[WHAT IS EXPECTED] Print exactly, and only, the lines from the one containing "(506, 408) none" through the last line of the records below, both included; leave out the pictures.

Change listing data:
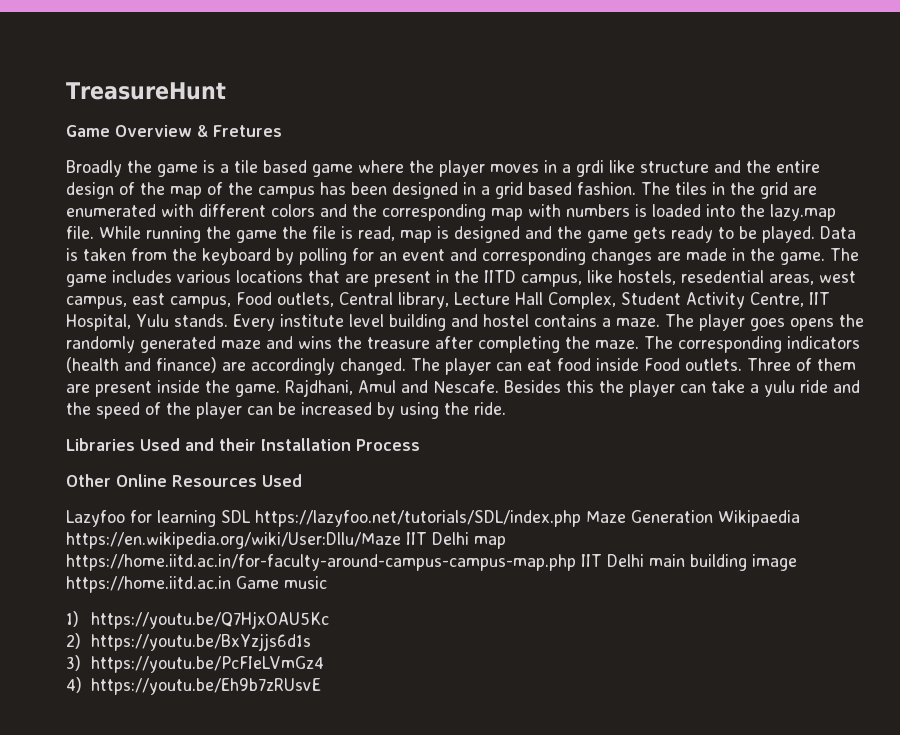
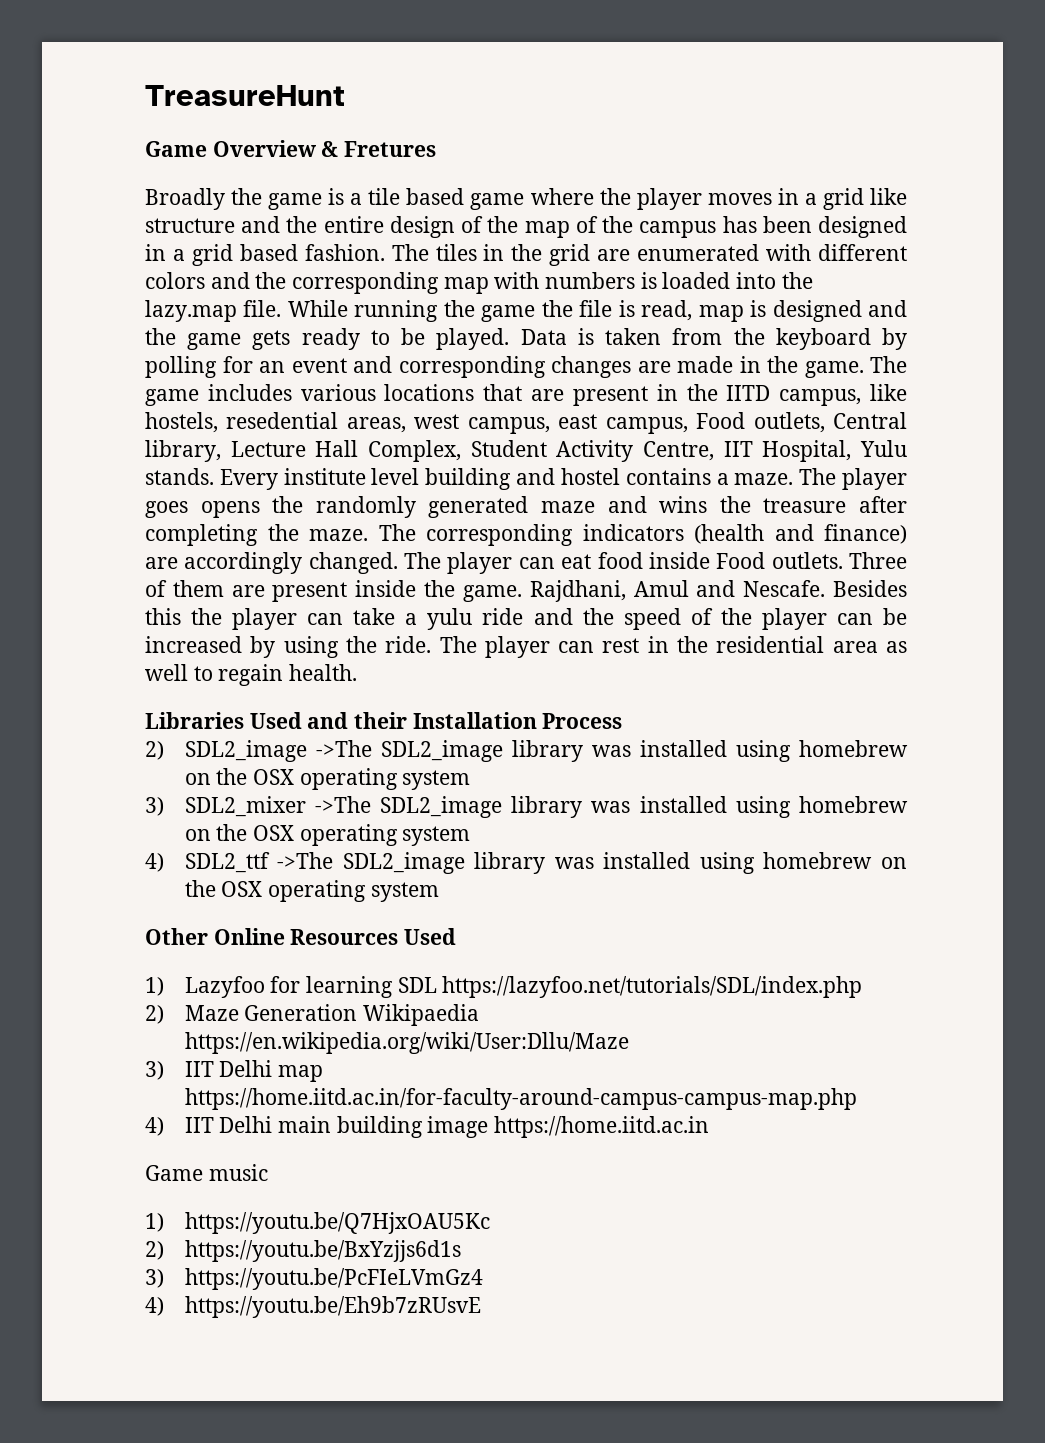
[576,160,604,177] grdi -> [822,188,864,210] grid
(506, 408) none -> [439,636,907,658] [145,664,358,686] The player can rest in the residential area as well to regain health.
(420, 445) none -> [145,740,908,762] [184,768,471,790] [145,796,908,818] [184,824,471,846] [145,852,907,874] [184,880,439,902] // 2) SDL2_image ->The SDL2_image library was installed using homebrew on the OSX operating system // 3) SDL2_mixer ->The SDL2_image library was installed using homebrew on the OSX operating system // 4) SDL2_ttf ->The SDL2_image library was installed using homebrew on the OSX operating system
(302, 480) none -> [145,977,164,996] 1)
(581, 518) none -> [145,1005,164,1024] // 2)
(401, 540) none -> [145,1061,164,1080] // 3)
(576, 562) none -> [145,1117,164,1136] // 4)
(231, 584) none -> (709, 1127) //

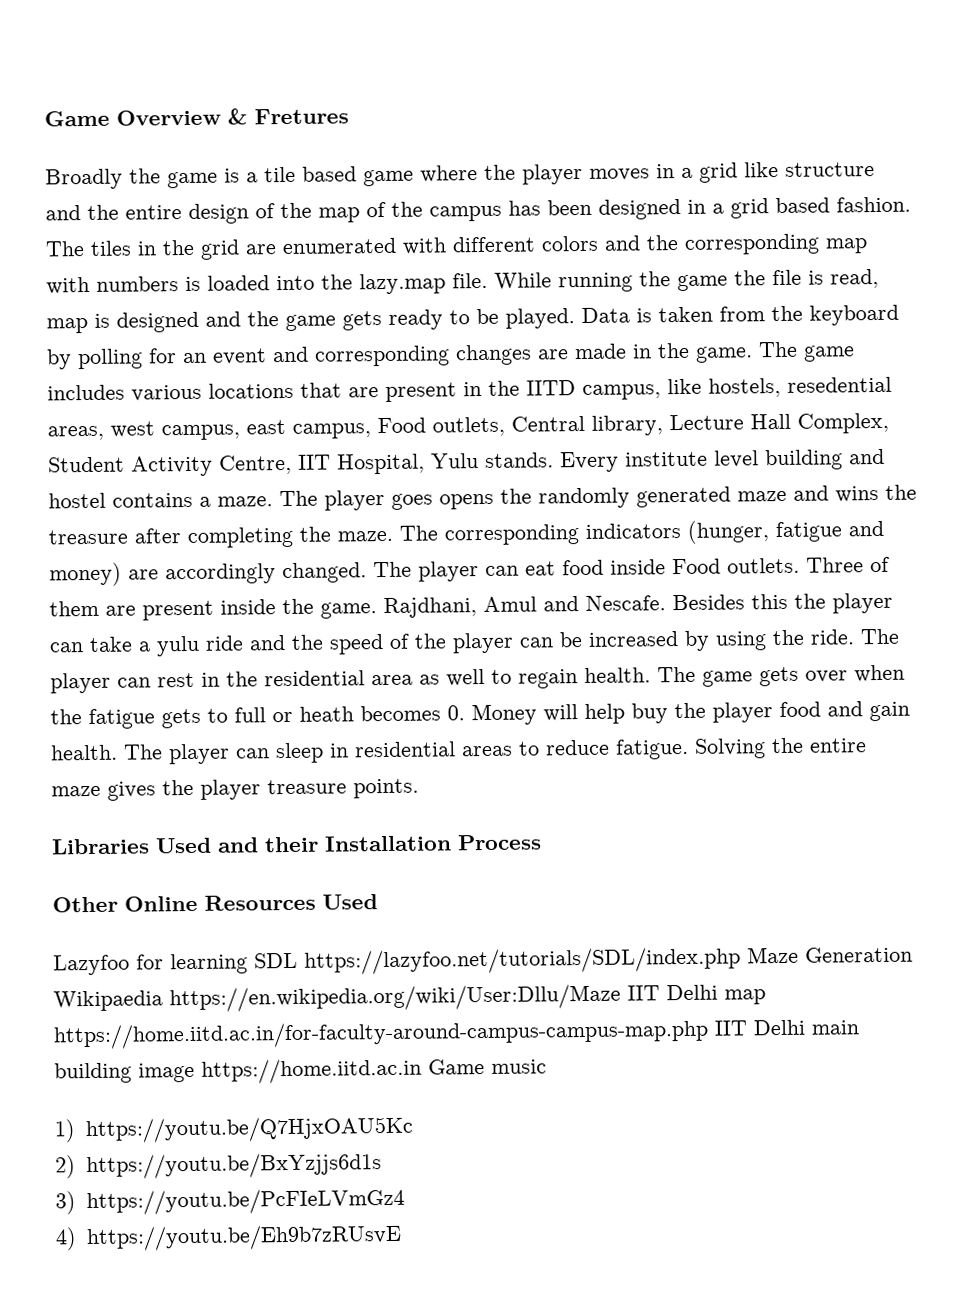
[145,85,345,106] TreasureHunt // -> (44, 118) none
[694,524,907,544] (health and finance) -> [687,520,884,544] [49,562,122,587] (hunger, fatigue and money)
(358, 672) none -> [657,664,905,687] [50,701,910,730] [50,737,867,765] [51,778,419,801] The game gets over when the fatigue gets to full or heath becomes 0. Money will help buy the player food and gain health. The player can sleep in residential areas to reduce fatigue. Solving the entire maze gives the player treasure points.
[145,740,908,762] [184,768,471,790] [145,796,908,818] [184,824,471,846] [145,852,907,874] [184,880,439,902] // 2) SDL2_image ->The SDL2_image library was installed using homebrew on the OSX operating system // 3) SDL2_mixer ->The SDL2_image library was installed using homebrew on the OSX operating system // 4) SDL2_ttf ->The SDL2_image library was installed using homebrew on the OSX operating system -> (542, 842) none
[145,977,164,996] 1) -> (378, 902) none
[145,1005,164,1024] // 2) -> (741, 960) none
[145,1061,164,1080] // 3) -> (621, 998) none
[145,1117,164,1136] // 4) -> (709, 1034) none
(709, 1127) // -> (422, 1070) none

[WRITTEN RESPONSE]
(506, 408) none -> [439,636,907,658] [145,664,358,686] The player can rest in the residential area as well to regain health.
(420, 445) none -> [145,740,908,762] [184,768,471,790] [145,796,908,818] [184,824,471,846] [145,852,907,874] [184,880,439,902] // 2) SDL2_image ->The SDL2_image library was installed using homebrew on the OSX operating system // 3) SDL2_mixer ->The SDL2_image library was installed using homebrew on the OSX operating system // 4) SDL2_ttf ->The SDL2_image library was installed using homebrew on the OSX operating system
(302, 480) none -> [145,977,164,996] 1)
(581, 518) none -> [145,1005,164,1024] // 2)
(401, 540) none -> [145,1061,164,1080] // 3)
(576, 562) none -> [145,1117,164,1136] // 4)
(231, 584) none -> (709, 1127) //

[145,85,345,106] TreasureHunt // -> (44, 118) none
[694,524,907,544] (health and finance) -> [687,520,884,544] [49,562,122,587] (hunger, fatigue and money)
(358, 672) none -> [657,664,905,687] [50,701,910,730] [50,737,867,765] [51,778,419,801] The game gets over when the fatigue gets to full or heath becomes 0. Money will help buy the player food and gain health. The player can sleep in residential areas to reduce fatigue. Solving the entire maze gives the player treasure points.
[145,740,908,762] [184,768,471,790] [145,796,908,818] [184,824,471,846] [145,852,907,874] [184,880,439,902] // 2) SDL2_image ->The SDL2_image library was installed using homebrew on the OSX operating system // 3) SDL2_mixer ->The SDL2_image library was installed using homebrew on the OSX operating system // 4) SDL2_ttf ->The SDL2_image library was installed using homebrew on the OSX operating system -> (542, 842) none
[145,977,164,996] 1) -> (378, 902) none
[145,1005,164,1024] // 2) -> (741, 960) none
[145,1061,164,1080] // 3) -> (621, 998) none
[145,1117,164,1136] // 4) -> (709, 1034) none
(709, 1127) // -> (422, 1070) none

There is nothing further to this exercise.